I currently have 52 video responses on VYou on a range of questions from “What are your biggest concerns about the future of journalism?” to “Advice concerning the academic advising process? Is there anything you wish you had known/done?”  I started using VYou on November 8th, 2010.  I have been using Formspring for about a year now and have answered 218 questions (as of 11-13-2011).

How do you advertise your use of these tools to prospective students?

I advertise Formspring and VYou through Twitter and my personal blog.  On twitter, I simply post the link to my pages and say “Feel free to ask questions about anything!”   I’ll also include hashtags like #smcvt, #college, #formspring, #vyou, etc.  On my blog, however, I embed the code directly into a post or page. For example, I have an “Ask Question About SMC” tab on my page.  When a person clicks on it, they can see my smiling face in the “Waiting video,” view previous answers, and ask questions.  They never have to leave the blog. I also embed it into posts occasionally in case readers aren’t clicking in the tabs.  I try to make it as easy and direct as possible!
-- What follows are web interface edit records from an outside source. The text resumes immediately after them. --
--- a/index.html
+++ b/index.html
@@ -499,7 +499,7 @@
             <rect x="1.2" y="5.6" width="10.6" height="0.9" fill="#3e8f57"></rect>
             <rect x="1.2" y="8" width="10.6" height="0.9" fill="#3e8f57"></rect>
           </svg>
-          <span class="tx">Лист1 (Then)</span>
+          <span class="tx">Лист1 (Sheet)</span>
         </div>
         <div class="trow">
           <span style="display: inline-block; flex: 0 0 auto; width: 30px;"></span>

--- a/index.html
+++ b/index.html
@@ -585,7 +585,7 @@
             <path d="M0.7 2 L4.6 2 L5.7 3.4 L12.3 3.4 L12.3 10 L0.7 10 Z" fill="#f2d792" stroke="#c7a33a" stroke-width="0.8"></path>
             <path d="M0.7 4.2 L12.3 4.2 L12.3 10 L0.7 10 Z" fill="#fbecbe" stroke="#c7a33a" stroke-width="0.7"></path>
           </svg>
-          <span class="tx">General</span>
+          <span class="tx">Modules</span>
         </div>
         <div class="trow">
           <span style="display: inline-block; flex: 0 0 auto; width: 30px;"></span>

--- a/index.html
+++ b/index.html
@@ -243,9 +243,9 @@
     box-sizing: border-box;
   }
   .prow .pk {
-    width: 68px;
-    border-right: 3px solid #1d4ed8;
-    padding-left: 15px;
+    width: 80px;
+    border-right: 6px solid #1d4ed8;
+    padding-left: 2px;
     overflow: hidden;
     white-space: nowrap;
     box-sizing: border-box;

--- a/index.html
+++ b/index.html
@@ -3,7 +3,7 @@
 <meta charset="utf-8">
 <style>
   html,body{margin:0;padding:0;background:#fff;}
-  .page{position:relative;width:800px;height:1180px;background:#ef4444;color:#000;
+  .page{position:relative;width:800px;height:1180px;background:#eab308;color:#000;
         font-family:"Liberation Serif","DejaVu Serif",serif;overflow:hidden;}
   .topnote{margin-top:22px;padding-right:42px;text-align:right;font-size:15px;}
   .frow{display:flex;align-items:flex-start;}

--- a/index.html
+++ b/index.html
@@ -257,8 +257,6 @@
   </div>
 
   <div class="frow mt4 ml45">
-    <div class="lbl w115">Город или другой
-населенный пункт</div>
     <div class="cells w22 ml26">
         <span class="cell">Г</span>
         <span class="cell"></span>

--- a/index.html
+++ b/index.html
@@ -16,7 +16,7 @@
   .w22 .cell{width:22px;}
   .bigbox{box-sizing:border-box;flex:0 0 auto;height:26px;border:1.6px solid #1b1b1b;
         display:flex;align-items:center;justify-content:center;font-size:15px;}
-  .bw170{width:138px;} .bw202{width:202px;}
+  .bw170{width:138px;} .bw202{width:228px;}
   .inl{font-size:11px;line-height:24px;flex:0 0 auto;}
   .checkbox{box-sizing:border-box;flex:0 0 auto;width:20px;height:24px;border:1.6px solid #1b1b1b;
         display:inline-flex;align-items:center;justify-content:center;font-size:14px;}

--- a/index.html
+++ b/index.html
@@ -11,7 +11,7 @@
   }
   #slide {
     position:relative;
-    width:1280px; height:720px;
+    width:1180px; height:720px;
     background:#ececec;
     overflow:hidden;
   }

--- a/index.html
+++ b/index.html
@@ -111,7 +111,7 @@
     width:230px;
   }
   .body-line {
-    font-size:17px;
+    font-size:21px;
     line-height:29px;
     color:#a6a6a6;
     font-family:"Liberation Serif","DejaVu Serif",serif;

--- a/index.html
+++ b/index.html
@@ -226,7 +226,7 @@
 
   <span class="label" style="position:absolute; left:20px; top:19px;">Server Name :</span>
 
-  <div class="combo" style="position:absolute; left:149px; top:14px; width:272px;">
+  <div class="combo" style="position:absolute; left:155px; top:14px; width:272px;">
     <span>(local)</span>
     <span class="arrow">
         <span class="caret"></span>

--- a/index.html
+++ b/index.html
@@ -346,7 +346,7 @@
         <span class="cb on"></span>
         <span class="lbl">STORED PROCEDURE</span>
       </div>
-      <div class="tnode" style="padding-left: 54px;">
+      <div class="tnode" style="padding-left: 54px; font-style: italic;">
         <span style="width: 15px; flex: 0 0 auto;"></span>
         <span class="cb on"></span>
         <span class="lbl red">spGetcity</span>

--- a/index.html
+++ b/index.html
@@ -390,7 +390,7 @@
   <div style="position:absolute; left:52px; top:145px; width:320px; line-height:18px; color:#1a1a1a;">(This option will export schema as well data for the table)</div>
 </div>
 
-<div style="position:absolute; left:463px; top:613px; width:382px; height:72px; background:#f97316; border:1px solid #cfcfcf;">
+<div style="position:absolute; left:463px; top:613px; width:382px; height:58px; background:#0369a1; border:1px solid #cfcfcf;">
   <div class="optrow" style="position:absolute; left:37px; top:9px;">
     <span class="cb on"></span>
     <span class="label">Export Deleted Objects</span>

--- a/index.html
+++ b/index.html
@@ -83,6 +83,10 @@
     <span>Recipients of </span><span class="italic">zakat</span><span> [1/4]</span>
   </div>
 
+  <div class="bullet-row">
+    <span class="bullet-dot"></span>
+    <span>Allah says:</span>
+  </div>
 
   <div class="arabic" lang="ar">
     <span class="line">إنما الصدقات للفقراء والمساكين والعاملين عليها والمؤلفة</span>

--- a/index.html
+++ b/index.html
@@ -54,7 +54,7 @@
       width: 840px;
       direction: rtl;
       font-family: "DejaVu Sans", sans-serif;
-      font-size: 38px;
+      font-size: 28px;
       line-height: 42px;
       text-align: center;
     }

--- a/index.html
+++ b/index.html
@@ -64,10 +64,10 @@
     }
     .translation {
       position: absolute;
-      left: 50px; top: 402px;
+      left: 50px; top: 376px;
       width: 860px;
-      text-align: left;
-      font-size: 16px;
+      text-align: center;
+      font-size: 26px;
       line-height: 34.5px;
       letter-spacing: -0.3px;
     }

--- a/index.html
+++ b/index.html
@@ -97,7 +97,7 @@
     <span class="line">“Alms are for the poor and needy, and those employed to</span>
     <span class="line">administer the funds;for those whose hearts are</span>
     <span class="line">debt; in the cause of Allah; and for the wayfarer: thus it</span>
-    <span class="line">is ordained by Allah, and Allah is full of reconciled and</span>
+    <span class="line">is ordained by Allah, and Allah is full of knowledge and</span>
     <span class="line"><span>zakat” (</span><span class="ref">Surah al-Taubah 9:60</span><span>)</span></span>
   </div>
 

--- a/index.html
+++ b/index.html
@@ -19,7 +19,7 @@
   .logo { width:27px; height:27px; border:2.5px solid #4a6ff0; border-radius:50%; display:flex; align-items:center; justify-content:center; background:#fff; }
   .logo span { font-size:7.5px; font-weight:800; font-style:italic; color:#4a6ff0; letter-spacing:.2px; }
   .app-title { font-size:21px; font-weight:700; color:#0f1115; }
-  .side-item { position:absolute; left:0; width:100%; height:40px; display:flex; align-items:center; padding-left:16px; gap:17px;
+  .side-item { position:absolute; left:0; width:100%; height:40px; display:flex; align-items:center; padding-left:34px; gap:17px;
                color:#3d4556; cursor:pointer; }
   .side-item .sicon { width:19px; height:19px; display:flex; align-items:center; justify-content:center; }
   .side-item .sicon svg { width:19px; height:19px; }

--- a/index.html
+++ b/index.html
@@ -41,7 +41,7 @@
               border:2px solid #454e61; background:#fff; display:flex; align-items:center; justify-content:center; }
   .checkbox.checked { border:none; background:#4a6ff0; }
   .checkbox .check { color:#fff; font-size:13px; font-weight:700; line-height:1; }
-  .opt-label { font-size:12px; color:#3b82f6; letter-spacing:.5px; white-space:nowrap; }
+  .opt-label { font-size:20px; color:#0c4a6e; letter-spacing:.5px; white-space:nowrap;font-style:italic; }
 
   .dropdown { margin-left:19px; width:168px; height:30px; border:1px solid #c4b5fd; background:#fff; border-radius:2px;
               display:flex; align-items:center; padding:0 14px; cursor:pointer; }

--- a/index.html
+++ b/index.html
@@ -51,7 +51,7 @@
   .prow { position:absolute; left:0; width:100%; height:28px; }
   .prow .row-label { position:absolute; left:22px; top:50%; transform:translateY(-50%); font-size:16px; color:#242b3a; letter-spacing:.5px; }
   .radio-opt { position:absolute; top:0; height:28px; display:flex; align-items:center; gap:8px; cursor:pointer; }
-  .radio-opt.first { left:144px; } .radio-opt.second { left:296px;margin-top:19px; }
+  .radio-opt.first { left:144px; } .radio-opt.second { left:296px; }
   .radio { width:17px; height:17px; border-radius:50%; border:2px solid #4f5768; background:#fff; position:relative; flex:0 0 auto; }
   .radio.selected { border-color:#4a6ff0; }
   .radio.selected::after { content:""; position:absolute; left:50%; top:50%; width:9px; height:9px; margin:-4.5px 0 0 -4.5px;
Do you see benefits of one service over the other?

Feel free to add anything else Formspring’s got going for it that VYou doesn’t here.

I think the VYou puts a face behind the answers. Prospective students and parents don’t ever have to wonder if there is an admissions member behind the account. There is no denying the genuine nature of the answer when my make-up free, post-workout face is on the screen. Sure, that may not be my most glamorous look, but I also think prospective students don’t want to see perfect, smiling faces all the time.

VYou also allows students to ask questions and get a response like they might on the tour. It is kind of like students can go on the Interactive St. Mike’s Youtube tour and then go to a VYou account to ask their questions.  Like Formspring, the ability to maintain anonymity is great!

However, I’d say the biggest problem is that people are not yet familiar with VYou.  It’s a new system to figure out and understand.  I don’t think prospective students are likely to open their own accounts because it can make someone feel vulnerable putting their face out there. Formspring does allow a user to keep people in the dark by hiding their faces.   I do think the upside of Formspring is simply that more people, particularly high school students, are using it. They have accounts, so they are familiar with how it works. It’s already within their comfort zone, just like Facebook.  Other than that, I like VYou more.

What would you like to see added to Formspring or VYou?

The one down side to both tools is that there are no statistics aside from the number of responses.  I am not able to see how many views my page or the individual responses receive.  I’d really like to know what responses have been most useful or popular.